There was discord in our house between my grandfather and grandmother. I didn't know until many years after his death that he was such a tyrant to his wife, but I do remember that the first purchase she made after his death was a red dress. It had never occurred to me that no woman in our family wore red. He had told her when they married that only whores wore red he had beaten her when she wore a red coat.
Join Date: 03/18/14
Posts: 24
Join Date: 01/22/11
Posts: 85
I agree with other readers that she probably felt relieved and almost happy that she could finally be herself and start living her life. How sad that this is reality for so may married couples. I cannot imagine a life like that. I count my blessings every day!!
Join Date: 09/22/11
Posts: 96
I agree that she felt free. I was surprised that she had all that in her. Although there was foreshadowing with her kitchen gods. Her true spirit emerged.
A common experience I don't think there is one. Some abused wives see their husbands as saviors others may shut down, or cling to the children. There are a whole list of possible emotional responses.
Join Date: 10/14/11
Posts: 149
Peter's mother most likely had some sadness over "what might have been" but living with this dominating heartless man it was impossible for her to have a life - feelings - hopes - joy, etc. When he died, she felt great relief & began to discover who she was. She has a lot to overcome but it does seem she was making progress -- driving the car, laughing...but she has much to learn i.e. the customs event.
Join Date: 09/09/13
Posts: 164
Freedom. Relieve. Obvious she was able to live life on her terms, be her own person. She seemed happier. Thrilled to be out from under a tyrannical thumb.
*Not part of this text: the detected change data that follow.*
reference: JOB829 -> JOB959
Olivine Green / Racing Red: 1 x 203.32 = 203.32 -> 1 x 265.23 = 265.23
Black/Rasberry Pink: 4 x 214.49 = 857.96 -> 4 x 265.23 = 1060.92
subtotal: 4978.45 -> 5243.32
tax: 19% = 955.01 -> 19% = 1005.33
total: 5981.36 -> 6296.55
I'm sure in similar situations, the reaction is shared.
Join Date: 12/17/12
Posts: 206
I think Peter' mother was relieved when her husband died. However, she came from the same background as her husband. He expected to dominate his family, and she would have expected him to do so. I didn't really see why she was so unhappy. Her husband always had a job and they had food and a place to live. I guess she missed her culture
Join Date: 05/07/13
Posts: 105
"Death is special," Mother said. "Your father understood that."
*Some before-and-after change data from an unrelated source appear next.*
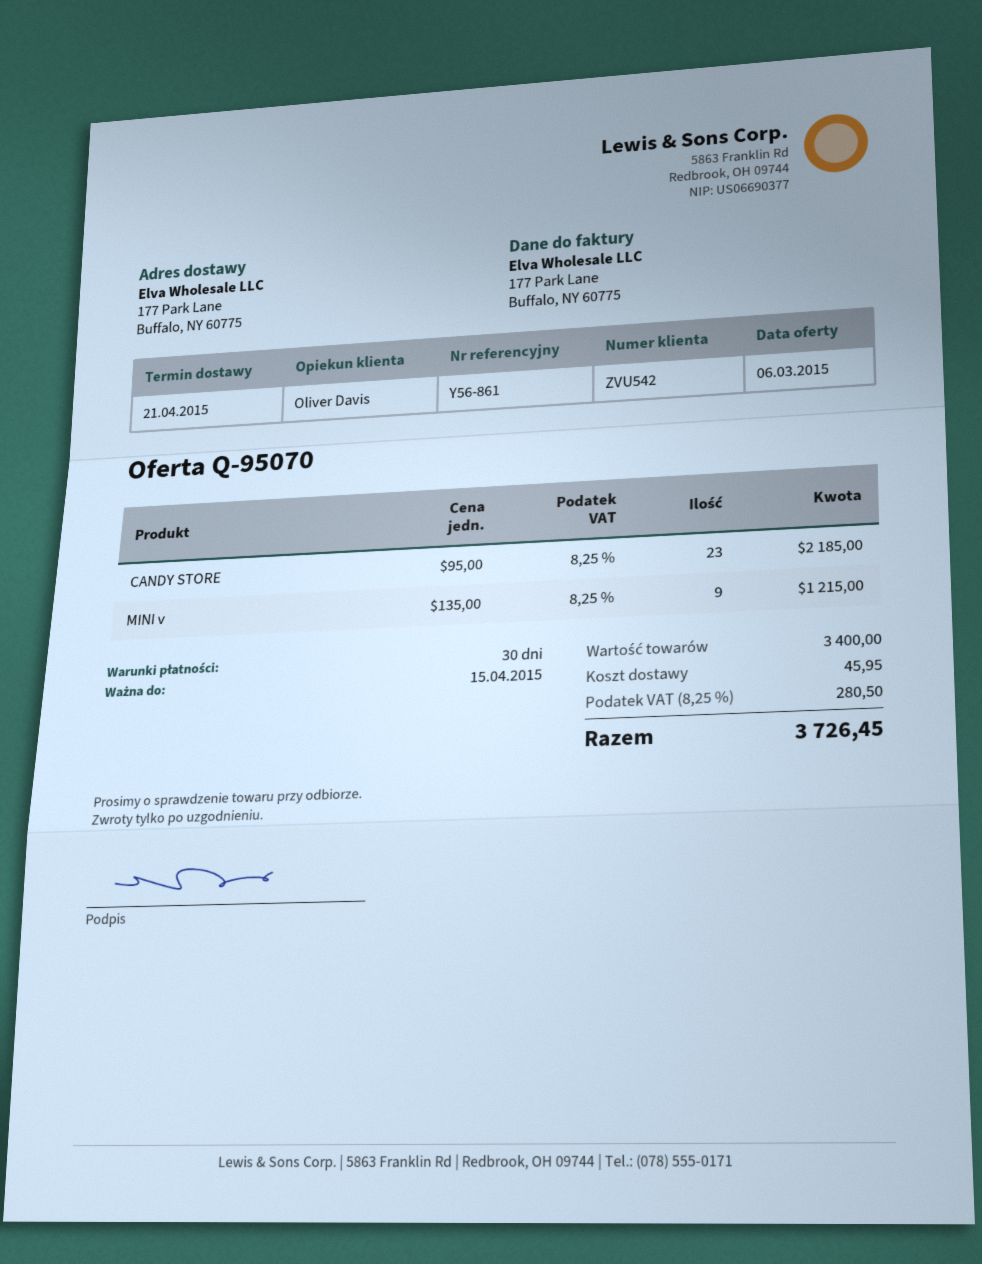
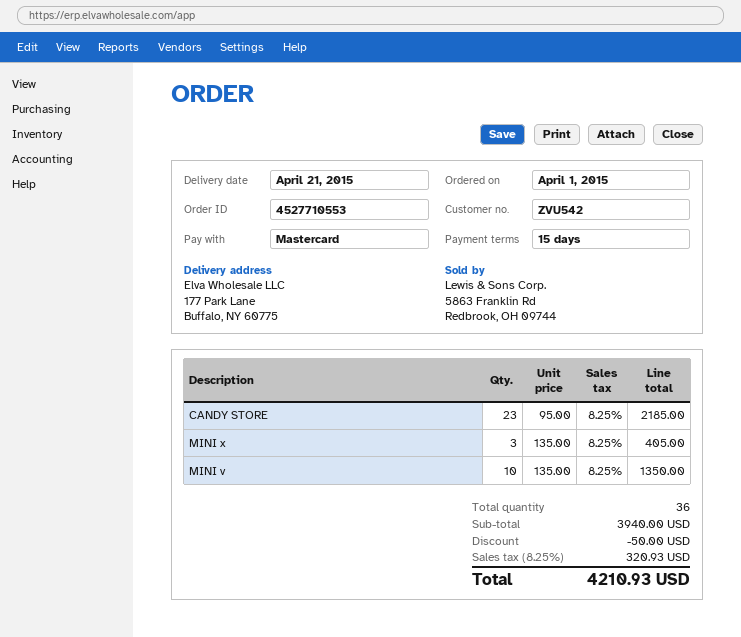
payment terms: 30 days -> 15 days
MINI v: 9 x 135.00 = 1215.00 -> 10 x 135.00 = 1350.00
MINI x: none -> 3 x 135.00 = 405.00
subtotal: 3400.00 -> 3940.00
discount: none -> 50.00
shipping: 45.95 -> none
tax: 8.25% = 280.50 -> 8.25% = 320.93
total: 3726.45 -> 4210.93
Helen answers, "We're supposed to be honoring him," she said. "Not you."
(To Helen and Peter she screams), "Get out of my house. Both of you. I gave up everything for you. He made me give up everything for you, you ungrateful, useless children. You garbage. You faggots and whores" (156).
I thinks she respects his way and wishes to honor him because that is what is expected, but I think she also found her voice and in the end. She does worry about Bonnie and does attempt to get to D.C. to help Helen.
Join Date: 09/14/12
Posts: 111
She remembers in one section how she had been thrilled with his dominance. That showed what a strong great man he was. But it wore her out year after year the unfairness of it all and being in a different more free culture for woman must have opened her eyes. I think it was a great relief when he died. I think this is a common reaction for many woman in her circumstances. I agree with all the comments previously written even the one about Death is special because she still was deeply attached to her Chinese culture. She enjoyed speaking Cantonese after forty years of living in Canada.